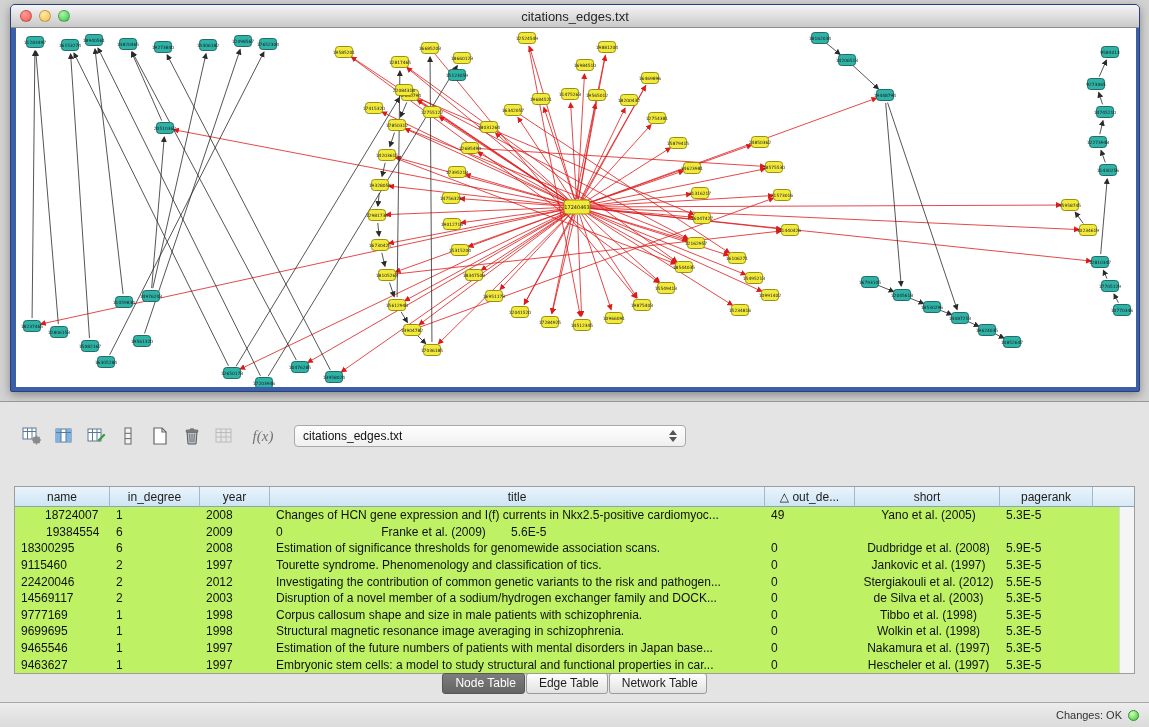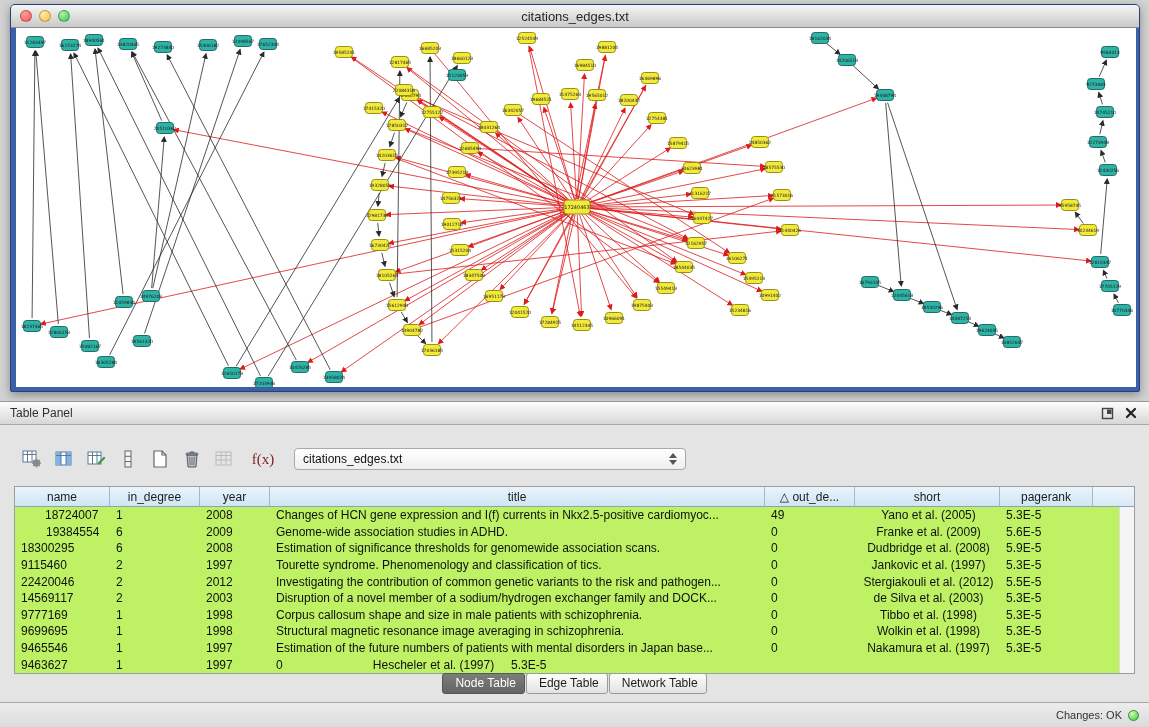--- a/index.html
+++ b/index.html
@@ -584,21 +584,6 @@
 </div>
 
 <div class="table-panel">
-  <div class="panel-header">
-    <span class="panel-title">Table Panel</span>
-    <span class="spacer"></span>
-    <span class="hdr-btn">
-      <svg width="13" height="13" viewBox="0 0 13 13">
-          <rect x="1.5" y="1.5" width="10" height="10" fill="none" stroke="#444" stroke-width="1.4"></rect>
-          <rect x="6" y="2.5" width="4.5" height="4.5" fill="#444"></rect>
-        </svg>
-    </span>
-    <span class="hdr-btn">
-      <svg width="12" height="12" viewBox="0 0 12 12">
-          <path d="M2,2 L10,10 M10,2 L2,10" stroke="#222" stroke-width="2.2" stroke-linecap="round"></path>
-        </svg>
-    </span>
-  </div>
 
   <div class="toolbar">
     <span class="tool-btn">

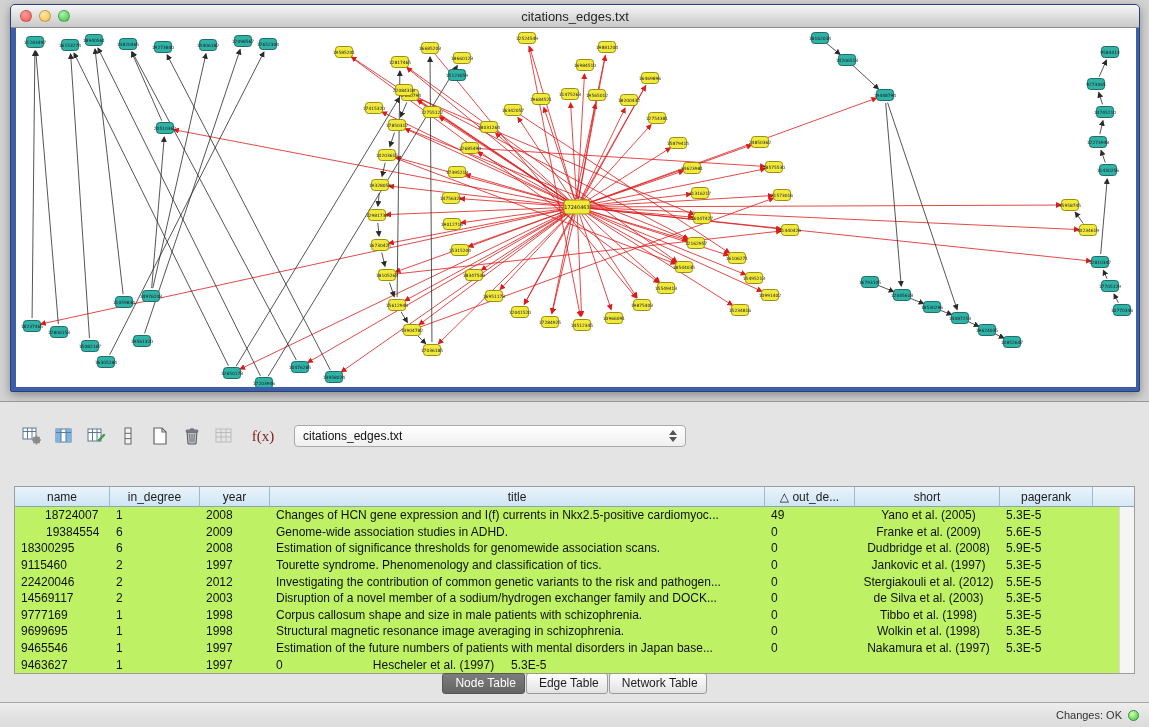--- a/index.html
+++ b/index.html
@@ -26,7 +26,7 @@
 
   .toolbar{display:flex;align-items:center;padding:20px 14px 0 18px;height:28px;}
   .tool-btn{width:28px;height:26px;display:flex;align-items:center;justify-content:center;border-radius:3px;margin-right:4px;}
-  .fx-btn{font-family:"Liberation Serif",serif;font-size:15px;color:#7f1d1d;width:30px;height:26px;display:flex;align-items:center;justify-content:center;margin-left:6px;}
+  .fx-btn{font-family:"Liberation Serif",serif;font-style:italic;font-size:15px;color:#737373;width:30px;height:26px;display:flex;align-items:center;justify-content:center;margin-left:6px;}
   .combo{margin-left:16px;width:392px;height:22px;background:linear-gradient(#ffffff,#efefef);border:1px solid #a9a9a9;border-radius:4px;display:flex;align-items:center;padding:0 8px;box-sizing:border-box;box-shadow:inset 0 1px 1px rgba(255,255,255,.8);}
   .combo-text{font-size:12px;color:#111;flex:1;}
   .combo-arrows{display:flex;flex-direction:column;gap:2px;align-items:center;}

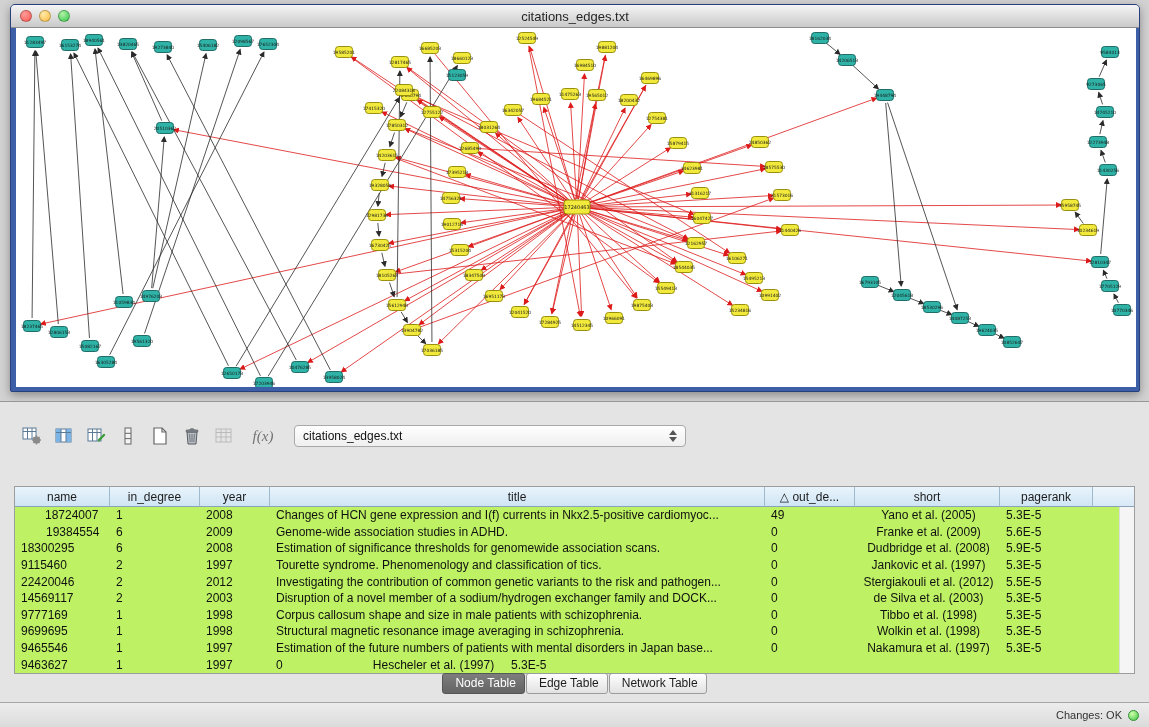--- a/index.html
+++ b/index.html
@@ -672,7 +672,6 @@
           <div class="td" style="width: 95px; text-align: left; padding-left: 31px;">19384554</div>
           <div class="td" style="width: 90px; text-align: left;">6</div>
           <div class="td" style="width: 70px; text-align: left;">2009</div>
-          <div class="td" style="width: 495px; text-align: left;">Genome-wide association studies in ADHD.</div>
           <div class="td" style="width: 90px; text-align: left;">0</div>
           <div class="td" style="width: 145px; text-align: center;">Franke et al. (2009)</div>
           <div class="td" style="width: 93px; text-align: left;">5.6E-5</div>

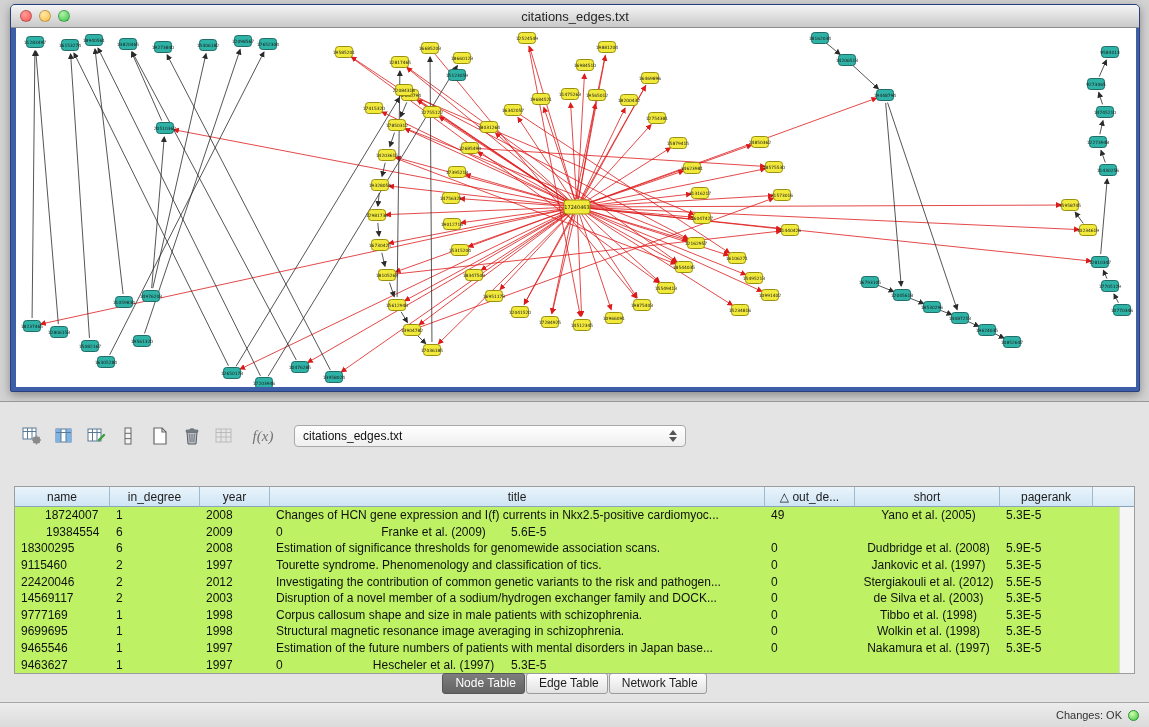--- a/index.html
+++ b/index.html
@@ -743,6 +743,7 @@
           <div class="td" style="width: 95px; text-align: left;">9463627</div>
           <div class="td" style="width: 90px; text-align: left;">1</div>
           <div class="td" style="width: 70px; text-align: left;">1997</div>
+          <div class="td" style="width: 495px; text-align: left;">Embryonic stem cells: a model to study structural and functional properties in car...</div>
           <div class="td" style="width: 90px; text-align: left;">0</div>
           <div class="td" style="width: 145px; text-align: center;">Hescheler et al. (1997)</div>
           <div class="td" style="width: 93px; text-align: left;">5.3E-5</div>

- What you will do: What must be returned is the line with "-743,6 +743,7 @@" plus every line after it to the end of the entries, exactly as they appear.

- Answer box:
@@ -743,6 +743,7 @@
           <div class="td" style="width: 95px; text-align: left;">9463627</div>
           <div class="td" style="width: 90px; text-align: left;">1</div>
           <div class="td" style="width: 70px; text-align: left;">1997</div>
+          <div class="td" style="width: 495px; text-align: left;">Embryonic stem cells: a model to study structural and functional properties in car...</div>
           <div class="td" style="width: 90px; text-align: left;">0</div>
           <div class="td" style="width: 145px; text-align: center;">Hescheler et al. (1997)</div>
           <div class="td" style="width: 93px; text-align: left;">5.3E-5</div>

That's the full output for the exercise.